**Imports**

In [4]:
import pandas as pd
import requests
from bs4 import BeautifulSoup
import re
from sklearn.metrics import precision_score, recall_score, f1_score
import random
import glob
import os

---

### Code Snippet 1.
- functions should definitely be *called* all together inside a greater, main function;
- but better not to *define* them all together inside of one function.
    - better to use Classes in this case.
- can also delete old Jupyter code before the pipeline that doesn't do anything anymore.

In [None]:
def train_model(LYRICS_SAMPLE, INTERPRET, NUMBER_OF_SONGS=20):
    
    ...
    
    def collect_song_links(artist:str): 
        ...

    def get_songs_lyrics(links:list, artist_name:str, num:int):
        ...

    def main(artist, num):
        ...

    
    def clean_data(column:pd.Series) -> pd.Series:
        ...

    vectorizer = TfidfVectorizer(stop_words='english')
    X = vectorizer.fit_transform(CORPUS)
    y = LABELS
    clf = MultinomialNB()
    clf.fit(X, y)
    MultinomialNB()
    pipeline = make_pipeline(TfidfVectorizer(stop_words='english'),
                            MultinomialNB(class_prior=None))
    pipeline.fit(CORPUS, y)
    

Better / Cleaner to define functions separately but then call them together / inside each other later on.
- Better for long-term maintainability.

If you want to define lots of functions within some greater "function" / unit, better to use Classes.

In [5]:
def train_model(LYRICS_SAMPLE, INTERPRET, NUMBER_OF_SONGS=20):
    ...
 
def collect_song_links(artist:str): 
    ...

def get_songs_lyrics(links:list, artist_name:str, num:int):
    ...

def clean_data(column:pd.Series) -> pd.Series:
    ...
        

a = train_model_model()
b = get_song_lyrics()
# etc....

### Code Snippet 2.
- When you loop through a dataframe, by default it loops through the columns.
- The iterator `i` is unused.


---

In [10]:
links = ['http://www.metrolyrics.com/back-stabber-lyrics-eminem.html',
 'http://www.metrolyrics.com/beautiful-pain-lyrics-eminem.html',
 'http://www.metrolyrics.com/3-verses-lyrics-eminem.html',
 'http://www.metrolyrics.com/another-sentencing-lyrics-eminem.html',
 'http://www.metrolyrics.com/billion-bucks-lyrics-eminem.html',
 'http://www.metrolyrics.com/i-need-a-doctor-lyrics-dr-dre.html',
 'http://www.metrolyrics.com/a-drop-in-the-ocean-lyrics-eminem.html',
 'http://www.metrolyrics.com/bet-shady-20-cypher-lyrics-eminem.html',
 'http://www.metrolyrics.com/atlanta-on-fire-lyrics-eminem.html',
 'http://www.metrolyrics.com/amityville-lyrics-eminem.html']

In [19]:
df = pd.DataFrame(data=links, columns = ['url'])
df.head()

Unnamed: 0,url
0,http://www.metrolyrics.com/back-stabber-lyrics...
1,http://www.metrolyrics.com/beautiful-pain-lyri...
2,http://www.metrolyrics.com/3-verses-lyrics-emi...
3,http://www.metrolyrics.com/another-sentencing-...
4,http://www.metrolyrics.com/billion-bucks-lyric...


In [22]:
for col in df: #rename i to col
    df[['url2','title']] = df['url'].str.split(".com/",expand=True)
    df['title_short'] = [x[:5] for x in df['title']]

**Better**: Remove loop:

In [20]:
df[['url2','title']] = df['url'].str.split(".com/",expand=True)
df['title_short'] = [x[:5] for x in df['title']]

In [24]:
# df

When writing for-loops, just make sure at the end the iterable (e.g. `i`) is used.
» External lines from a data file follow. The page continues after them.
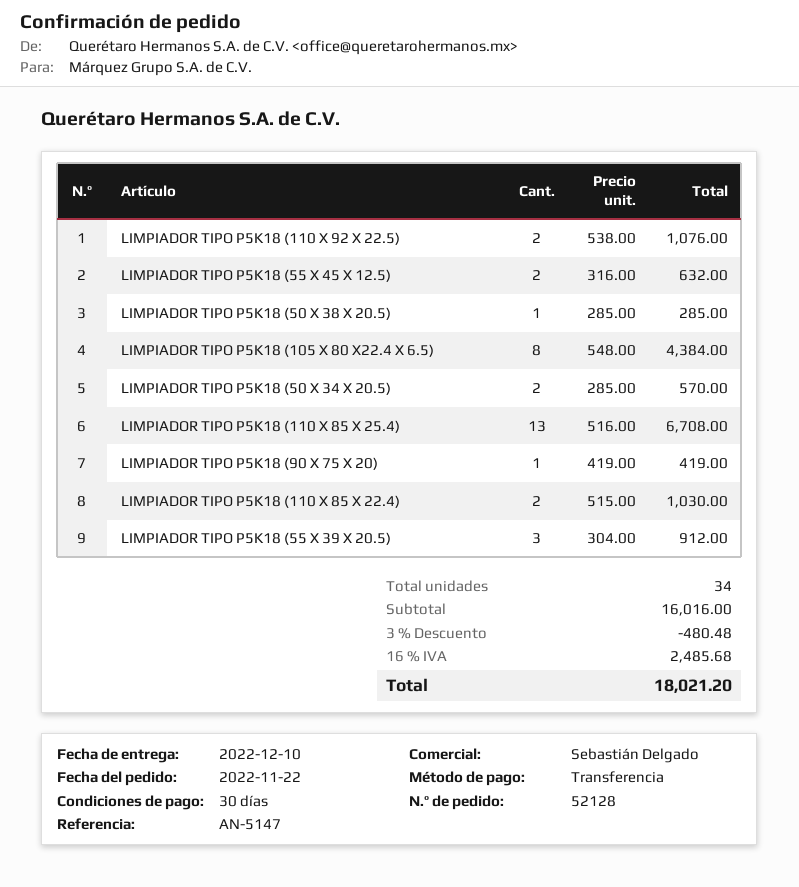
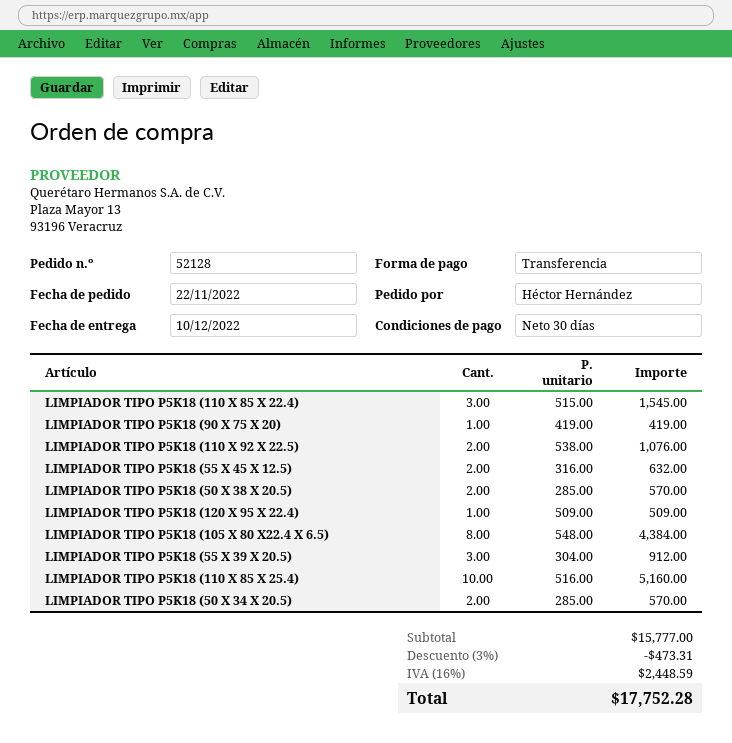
LIMPIADOR TIPO P5K18 (50 X 38 X 20.5): 1 x 285.00 = 285.00 -> 2 x 285.00 = 570.00
LIMPIADOR TIPO P5K18 (110 X 85 X 25.4): 13 x 516.00 = 6708.00 -> 10 x 516.00 = 5160.00
LIMPIADOR TIPO P5K18 (110 X 85 X 22.4): 2 x 515.00 = 1030.00 -> 3 x 515.00 = 1545.00
LIMPIADOR TIPO P5K18 (120 X 95 X 22.4): none -> 1 x 509.00 = 509.00
subtotal: 16016.00 -> 15777.00
discount: 3% = 480.48 -> 3% = 473.31
tax: 16% = 2485.68 -> 16% = 2448.59
total: 18021.20 -> 17752.28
Otherwise this could mean that you are doing a loop unnecessarily.

### 3. Code Snippet 3.
- Using 2 loops when you could do everything in the same, single loop. (saves time).

---

In [None]:
def get_lyrics(artist_name):
    
    ret_list = list()
    artist_name_request = requests.get(f'http://www.songlyrics.com/{artist_name}-lyrics/').text
    pattern = 'href=\"(http://.+lyrics\/)\"'
    songs_list = re.findall(pattern, artist_name_request)[1:101]
    if not os.path.exists(f'{artist_name}_songs'):
        os.makedirs(f'{artist_name}_songs')
    
    for index,link in enumerate(songs_list):
        new_list = requests.get(link).text
        songs_text = open(f'{artist_name}_songs/songs{index}.txt','w')
        songs_text.write(new_list)
        songs_text.close()
    
    for index,link in enumerate(songs_list):
        #new_list = requests.get(link).text
        songs_text = open(f'{artist_name}_songs/songs{index}.txt')
        song_html_content = songs_text.read()
        songs_text.close()
        songs_soup = BeautifulSoup(song_html_content, 'html')
        lyrics = songs_soup.find_all('p', attrs = {'id':"songLyricsDiv"})[0].text
        cleaned_lyrics = lyrics.replace("\n"," ")
        ret_list.append({"lyrics":cleaned_lyrics,"artist":artist_name})
        # songs_text = open(f'{artist_name}_songs/lyrics{index}.txt','w')
        # songs_text.write(lyrics)
        # songs_text.close()
    return ret_list

Better structure would be to do everything (downloading the data and cleaning it) in the same loop, before writing to a file.
- 2 separate for-loops could be combined into 1 (saves time, b/c we don't have to open and close files twice).

### 4. Code Snippet 4.
- you could do something like `os.getcwd()` to make the path more dynamic
- make the function also return the length of the list so that you don't have to hardcode the label amounts as well.

---

In [None]:
PATH = '/Users/pawlodkowski/lyrics/eminem/'

PATH2 = '/Users/pawlodkowski/lyrics/dualipa/'

def lyrics_to_list(path=str):
    """returns a list of lyricstrings"""

    textfile = glob.glob(os.path.join(path, '*.text'), recursive=False)

    lyrics = []
   
    for file_path in textfile:
        with open(file_path) as f_input:
            lyrics.append(f_input.read())

    return lyrics


LIST_EM = lyrics_to_list(PATH)

LIST_DL = lyrics_to_list(PATH2)

CORPUS = LIST_EM + LIST_DL

LABELS = ["EMINEM"] * 402 + ["DUA LIPA"] * 386
LABLES = ["EMINEM"] * len(LIST_EM) + ["DUA LIPA"] * len(LIST_DL)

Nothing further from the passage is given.